One organization that incorporates character development into its pre- and post-release model to help incarcerated adults achieve personal and professional success is RISE, an Omaha-based nonprofit that operates an education program inside seven Nebraska prisons. To achieve its vision to see “that all people will find freedom from cycles of incarceration,” RISE students—called “Builders”—participate in an innovative six-month program that focuses on character development, job readiness, and entrepreneurship to prepare for a new life inside or outside of prison. Builders that graduate from the program receive a RISE completion certificate and a certificate in career readiness from the University of Nebraska-Omaha’s School of Business Administration.
I learned about RISE from Todd Johnson, the Senior Vice President of Economic Development for the Greater Omaha Chamber, and, at that time a member of an entrepreneurship and economic mobility working group I led for a few years while he was a senior executive at Gallup. Recently, Johnson was appointed a member of the RISE board of directors.
In 2019, I traveled to Nebraska to see the RISE program in action and to learn about its unique curriculum. Once inside a prison, I was asked to judge a business competition pitch for Builders, and engage in conversations with prison staff, RISE volunteers, and its leadership team. I even participated in a “welcome to RISE dance” for first-time visitors to the prison program (if you call what I did a dance).

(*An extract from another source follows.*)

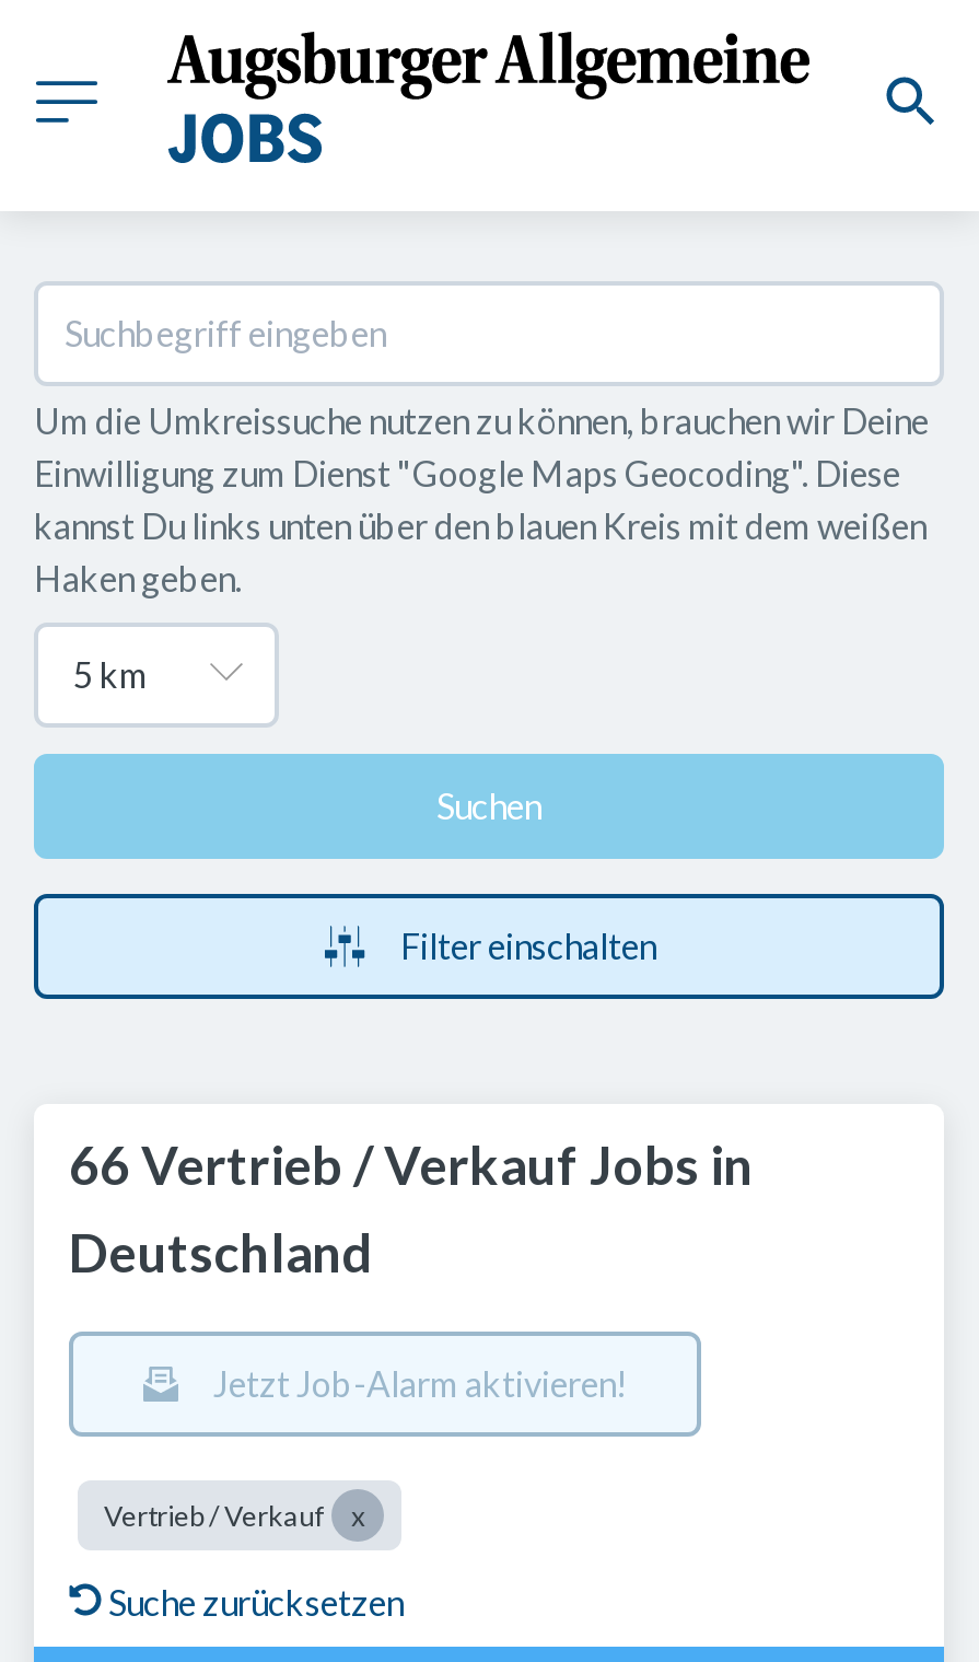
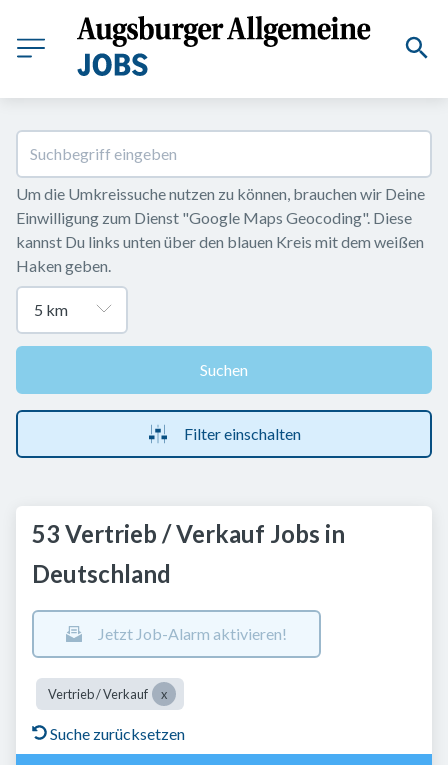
[69,1132,754,1196] 66 Vertrieb / Verkauf Jobs in -> [32,519,345,548] 53 Vertrieb / Verkauf Jobs in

I learned a lot about RISE and prison reform in general in Nebraska, learnings I summarized in an op-ed I coauthored with my undergraduate research intern from Dillard University.
In March 2021, a former RISE student—now a RISE employee—published a story in a report about his experience in the program and what it meant for his overall development as a person. Here are a couple of noteworthy quotes from this story (see story number 5):
“One of the most beneficial experiences I got from RISE was going over the material twice a week in a group setting with a RISE program coordinator leading the way. This provided an opportunity for us to grow both as individuals and as a community by creating a space to get real and vulnerable with one another—something that is rare inside a correctional facility, but oh, so needed. These sessions gave me an opportunity to look at everything I had learned up to that point and challenged me to go deeper.”
When describing benefits from RISE beyond the certificate, or the creation of a business plan, the author touched on the deep, cultural meanings RISE added to his life.
“So, what have I gotten out of educational programs during incarceration? The first thing I found was hope. Then I acquired some self-honesty. These two things propelled me down a path of transformation where I started finding principles that were completely foreign to me. They include honesty, integrity, forgiveness, acceptance, tolerance, faith, compassion, kindness, mercy, patience, and grace.”
As we promote the academic and job readiness benefits of prison education programs during Second Chance Month (and beyond), let us remember to promote personal agency benefits as well. Character development is one of the benefits that we should pursue in more prison education programs.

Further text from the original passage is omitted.